- Court: UK House of Lords
- Citation: [1995] 1 AC 1, [1994] IRLR 176

Keywords
- Judicial review

= R (Equal Opportunities Commission) v Secretary of State for Employment =

R (Equal Opportunities Commission) v Secretary of State for Employment [1995] 1 AC 1 is a UK constitutional law case, concerning judicial review.

==Facts==
The United Kingdom had a 16 hour per week threshold for all employment protection legislation, and if one had worked for 5 years in a job before a dismissal, the threshold was reduced to 8 hours per week. From 1979 to 1987 the numbers of part time workers grew 30% and the numbers working under 16 hours grew 66%, to 11% of the labour force. In 1994 38% of women part time workers, amounting to 1.9m people were under the threshold.
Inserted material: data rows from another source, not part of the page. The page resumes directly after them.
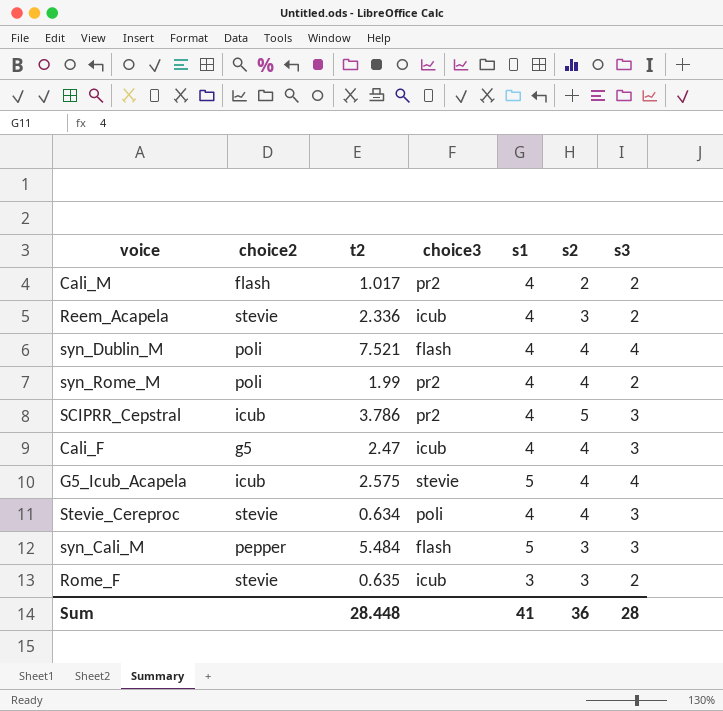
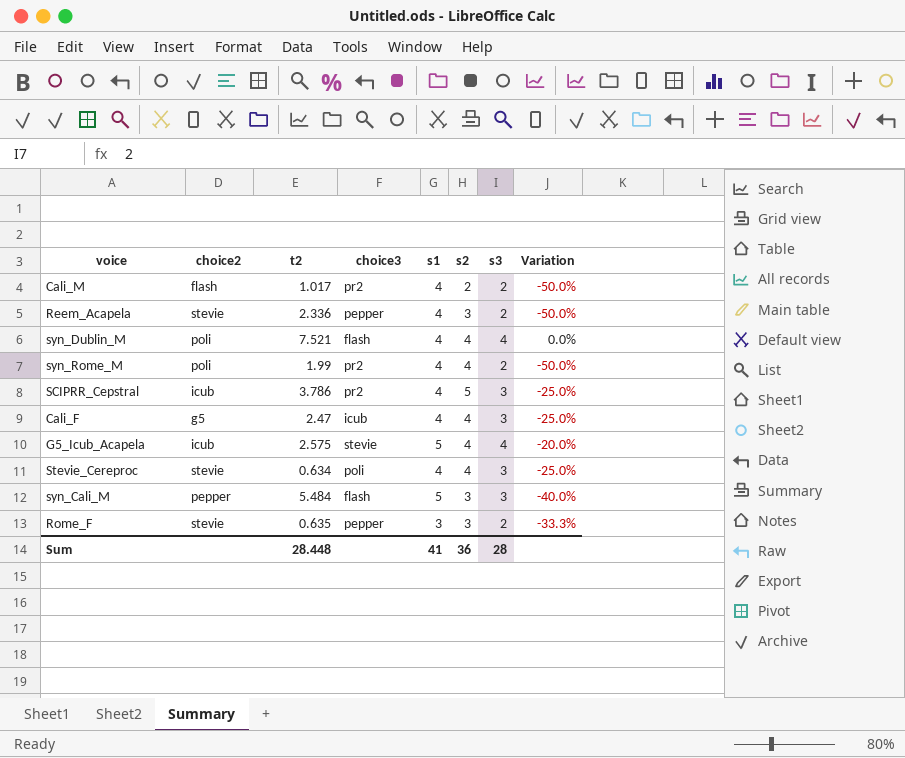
column Variation | formula: none -> ([s3] - [s1]) / [s1]
Reem_Acapela | choice3: icub -> pepper
Rome_F | choice3: icub -> pepper

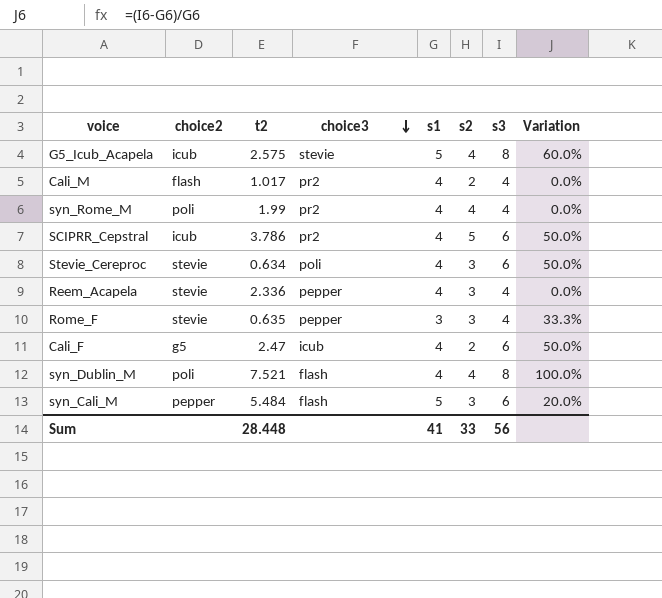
row order: none -> choice3 descending
G5_Icub_Acapela | s3: 4 -> 8
G5_Icub_Acapela | Variation: -20.0% -> 60.0%
Cali_M | s3: 2 -> 4
Cali_M | Variation: -50.0% -> 0.0%
syn_Rome_M | s3: 2 -> 4
syn_Rome_M | Variation: -50.0% -> 0.0%
SCIPRR_Cepstral | s3: 3 -> 6
SCIPRR_Cepstral | Variation: -25.0% -> 50.0%
Stevie_Cereproc | s2: 4 -> 3
Stevie_Cereproc | s3: 3 -> 6
Stevie_Cereproc | Variation: -25.0% -> 50.0%
Reem_Acapela | s3: 2 -> 4
Reem_Acapela | Variation: -50.0% -> 0.0%
Rome_F | s3: 2 -> 4
Rome_F | Variation: -33.3% -> 33.3%
Cali_F | s2: 4 -> 2
Cali_F | s3: 3 -> 6
Cali_F | Variation: -25.0% -> 50.0%
syn_Dublin_M | s3: 4 -> 8
syn_Dublin_M | Variation: 0.0% -> 100.0%
syn_Cali_M | s3: 3 -> 6
syn_Cali_M | Variation: -40.0% -> 20.0%
Sum | s2: 36 -> 33
Sum | s3: 28 -> 56

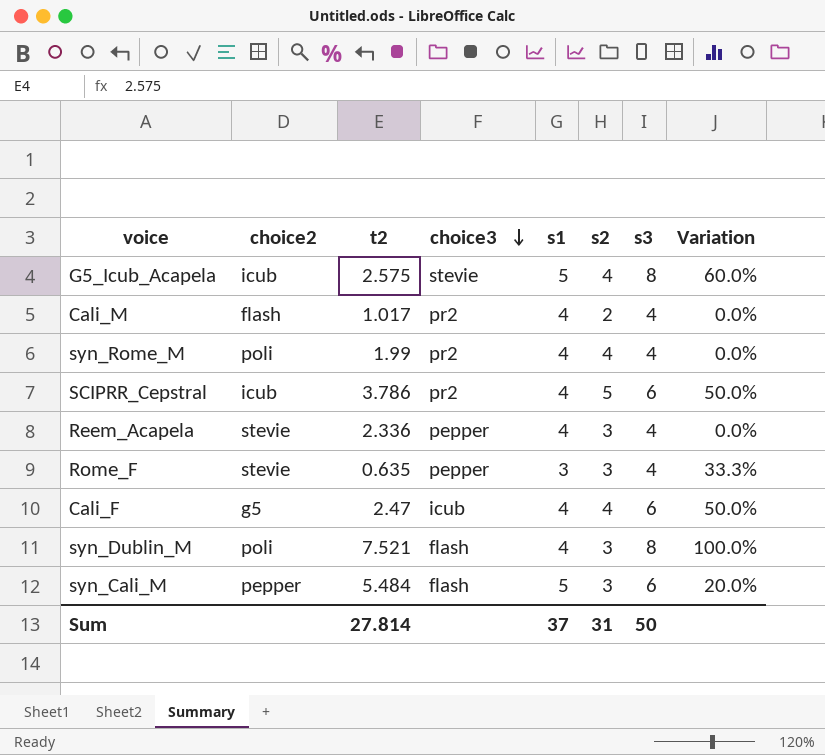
row Stevie_Cereproc: stevie | 0.634 | poli | 4 | 3 | 6 | 50.0% -> none
Cali_F | s2: 2 -> 4
syn_Dublin_M | s2: 4 -> 3
Sum | t2: 28.448 -> 27.814
Sum | s1: 41 -> 37
Sum | s2: 33 -> 31
Sum | s3: 56 -> 50

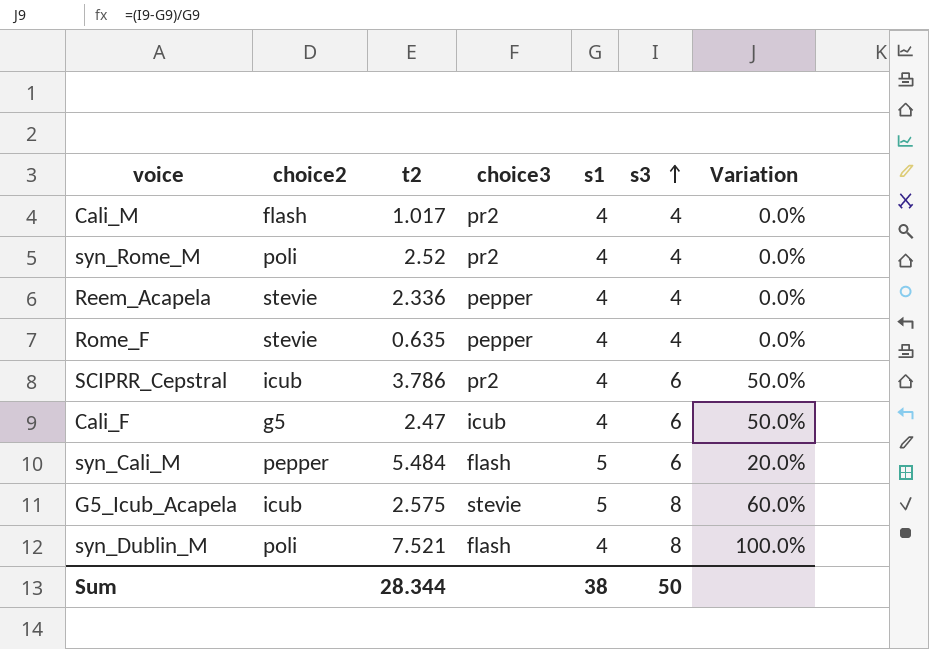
row order: choice3 descending -> s3 ascending
column s2 | position: 6 -> none
syn_Rome_M | t2: 1.99 -> 2.52
Rome_F | s1: 3 -> 4
Rome_F | Variation: 33.3% -> 0.0%
Sum | t2: 27.814 -> 28.344
Sum | s1: 37 -> 38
Did this infringe TEC art 119 (TFEU art 157) and the EU Equal Treatment Directive 76/207/EEC?
The EOC wished to argue that rules over redundancy pay and unfair dismissal were discriminatory and breached EC law.

==Judgment==
The House of Lords held that the hourly threshold contravened the EU law on equal treatment of men and women. The EOC had sufficient interest to gain standing under SDA 1975 s 53. It held that the Secretary of State had not discharged the onus of showing that the threshold did not infringe art 157, applying Bilka-Kaufhaus and Rinner-Kuhn.

Lord Keith said that if the EOC did now win it would ‘agitate in judicial review proceedings questions related to sex discrimination which are of public importance and affect a large section of the population.’ He accepted that the promotion of job opportunities was an appropriate goal for employment legislation (or lack of it?) but the Secretary of State had not presented ‘anything capable of being regarded as factual evidence’ to support the contention. There was also no evidence to show that the 16 hour threshold reduced administrative burdens.

Lords Jauncey, Lowry, Browne-Wilkinson and Slynn concurred.